Thermodynamic properties ofS=1 antiferromagnetic Heisenberg chains as Haldane systems

Abstract

Thermodynamic properties of S=1 antiferromagnetic Heisenberg chains with free and periodic boundaries are investigated by a quantum Monte Carlo method. In particular, temperature dependences of the specific heat, the magnetic susceptibility, and the hidden order parameter, which are inherent to the Haldane phase, are investigated. The specific heat turns out to have a peak at a temperature ${\mathit{T}}_{\mathrm{peak}}$∼2Δ, where Δ is the energy gap of the present model, although the temperature dependence of the specific heat is very similar to the Schottky type. In open chains, due to the fourfold degeneracy of the ground state, the magnetic susceptibility shows a Curie-like divergence regardless of the number of spins in the chain.
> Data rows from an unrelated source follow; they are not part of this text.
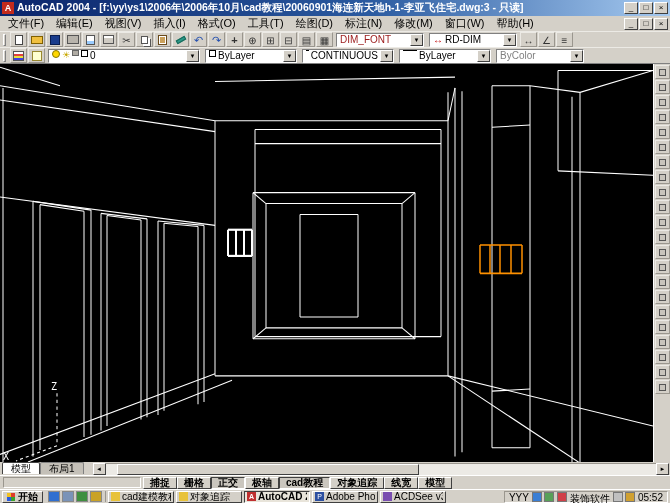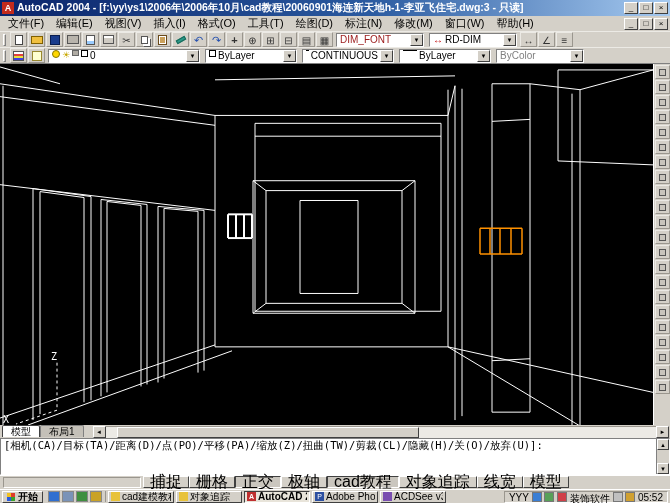--- a/index.html
+++ b/index.html
@@ -102,22 +102,22 @@
   .cmdlines{flex:1 1 auto;font-family:"DejaVu Sans Mono",monospace;font-size:10.5px;padding:1px 3px;
     overflow:hidden;white-space:pre;}
   .cmdline{height:11px;line-height:11px;}
   .cmdscroll{flex:0 0 13px;background:#d4d0c8;display:flex;flex-direction:column;justify-content:space-between;
     align-items:center;border-left:1px solid #808080;}
   .cmdscroll .scr{width:12px;height:11px;}
 
   
   .statusbar{flex:0 0 13px;display:flex;align-items:center;gap:2px;padding:0 3px;border-top:1px solid #fff;}
   .coord{width:138px;height:11px;border:1px solid;border-color:#9a968e #fff #fff #9a968e;}
-  .sbtn{height:12px;font-size:16px;line-height:10px;padding:0 6px;background:#d4d0c8;
-    border:1px solid;border-color:#fff #404040 #404040 #fff;white-space:nowrap;}
+  .sbtn{height:12px;font-size:10px;line-height:10px;padding:0 6px;background:#d4d0c8;
+    border:1px solid;border-color:#fff #404040 #404040 #fff;white-space:nowrap;font-weight:bold;}
   .sbtn.pressed{border-color:#404040 #fff #fff #404040;background:#cac6be;}
 
   
   .taskbar{flex:0 0 14px;background:#d4d0c8;border-top:1px solid #fff;display:flex;align-items:center;
     gap:2px;padding:0 2px;}
   .start{height:12px;display:flex;align-items:center;gap:3px;font-weight:bold;font-size:10px;padding:0 4px;
     background:#d4d0c8;border:1px solid;border-color:#fff #404040 #404040 #fff;}
   .flag{width:8px;height:8px;background:conic-gradient(#e03a2a 0 25%,#3aa02a 0 50%,#2a5ae0 0 75%,#f0c020 0);}
   .ql{display:flex;gap:2px;align-items:center;padding:0 3px;border-right:1px solid #9a968e;}
   .qli{width:12px;height:11px;border:1px solid #888;display:inline-block;}
@@ -439,27 +439,20 @@
     <span id="tabs"><span class="tab active">模型</span><span class="tab">布局1</span></span>
     <div class="hscroll">
       <button class="scr">◄</button>
       <div class="track">
         <div class="thumb"></div>
       </div>
       <button class="scr">►</button>
     </div>
   </div>
 
-  <div class="cmdwrap">
-    <div class="cmdlines" id="cmdlines"><div class="cmdline">[相机(CA)/目标(TA)/距离(D)/点(PO)/平移(PA)/缩放(Z)/扭曲(TW)/剪裁(CL)/隐藏(H)/关(O)/放弃(U)]:</div><div class="cmdline"></div><div class="cmdline"></div></div>
-    <div class="cmdscroll">
-      <button class="scr">▲</button>
-      <button class="scr">▼</button>
-    </div>
-  </div>
 
   <div class="statusbar">
     <div class="coord"></div>
     <span id="statusBtns"><button class="sbtn">捕捉</button><button class="sbtn">栅格</button><button class="sbtn pressed">正交</button><button class="sbtn">极轴</button><button class="sbtn pressed">cad教程</button><button class="sbtn">对象追踪</button><button class="sbtn">线宽</button><button class="sbtn">模型</button></span>
   </div>
 
   <div class="taskbar">
     <button class="start">
       <span class="flag"></span>
       <span>开始</span>

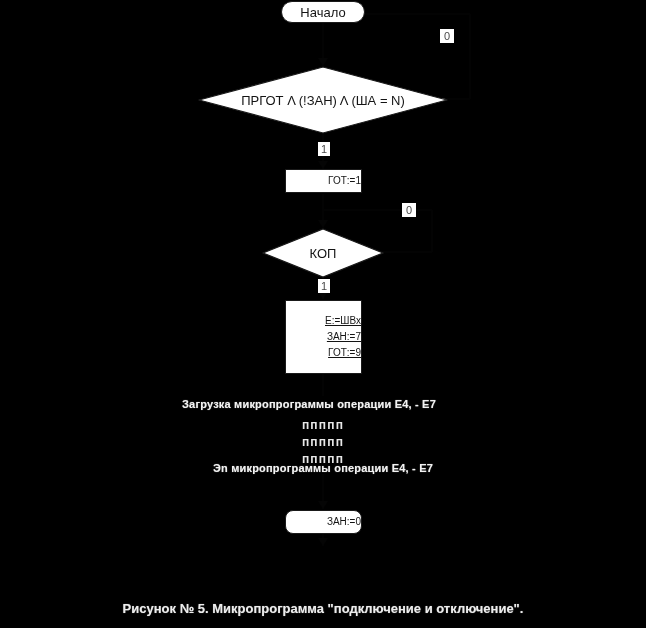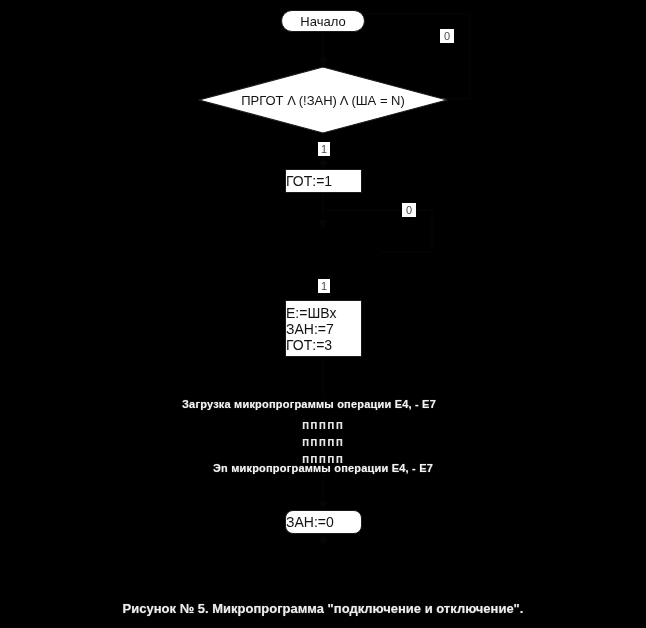--- a/index.html
+++ b/index.html
@@ -49,24 +49,24 @@
     font-size: 13px;
     line-height: 1;
   }
 
   
   .process {
     background: #ffffff;
     border: 1px solid #1a1a1a;
     display: flex;
     flex-direction: column;
-    align-items: flex-start;
+    align-items: flex-end;
     justify-content: center;
     color: #141414;
-    font-size: 14px;
+    font-size: 10px;
     line-height: 16px;
   }
   .process .line {
     white-space: nowrap;
   }
 
   
   .decision {
     display: block;
   }
@@ -178,21 +178,21 @@
       <polygon points="323,299 318,291 328,291"></polygon>
       <polygon points="323,509 318,501 328,501"></polygon>
       <polygon points="323,546 318,538 328,538"></polygon>
     </g>
 
     <g fill="#ffffff">
       <polygon points="420,96 446,99 420,102"></polygon>
     </g>
   </svg>
 
-  <div class="node terminator" style="left:281px; top:10px; width:84px; height:22px;">
+  <div class="node terminator" style="left:281px; top:1px; width:84px; height:22px;">
     <span>Начало</span>
   </div>
 
   <div class="branch-label" style="left:440px; top:29px; width:12px;">
     <span>0</span>
   </div>
 
   <div class="node decision" style="left:198px; top:66px; width:250px; height:68px;">
     <svg viewBox="0 0 250 68" preserveAspectRatio="none">
       <polygon points="125,1 249,34 125,67 1,34" fill="#ffffff" stroke="#1a1a1a" stroke-width="1.2"></polygon>
@@ -205,29 +205,35 @@
   </div>
 
   <div class="node process" style="left:285px; top:169px; width:77px; height:24px;">
     <span class="line">ГОТ:=1</span>
   </div>
 
   <div class="branch-label" style="left:402px; top:203px; width:12px;">
     <span>0</span>
   </div>
 
+  <div class="node decision" style="left:262px; top:228px; width:122px; height:50px;">
+    <svg viewBox="0 0 122 50" preserveAspectRatio="none">
+      <polygon points="61,1 121,25 61,49 1,25" fill="#ffffff" stroke="#1a1a1a" stroke-width="1.2"></polygon>
+    </svg>
+    <div class="dlabel">КОП</div>
+  </div>
 
   <div class="branch-label" style="left:318px; top:279px; width:10px;">
     <span>1</span>
   </div>
 
-  <div class="node process" style="left:285px; top:300px; width:77px; height:57px;">
+  <div class="node process" style="left:285px; top:300px; width:77px; height:74px;text-decoration:underline;">
     <span class="line">Е:=ШВх</span>
     <span class="line">ЗАН:=7</span>
-    <span class="line">ГОТ:=3</span>
+    <span class="line">ГОТ:=9</span>
   </div>
 
   <div class="freetext" style="left:0; top:398px; width:618px;">
     <span>Загрузка микропрограммы операции Е4, - Е7</span>
   </div>
 
   <div class="dots-row" style="left:0; top:420px; width:646px;">
     <span>ппппп</span>
   </div>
The amplitude of the Curie-like divergence is consistent with the edge moments (S=1/2). On the other hand, it is confirmed that the long-range hidden order exists only in the ground state. How the hidden order grows as the temperature goes to zero (T→0) is investigated by introducing an intrinsic correlation length ${\xi }_{\mathit{D}}$ of the ordering, which diverges as T→0. A qualitative difference in fluctuations between the ground state and the finite-temperature states is discussed making use of snapshots of the transformed two-dimensional Ising system on which a Monte Carlo simulation is being performed.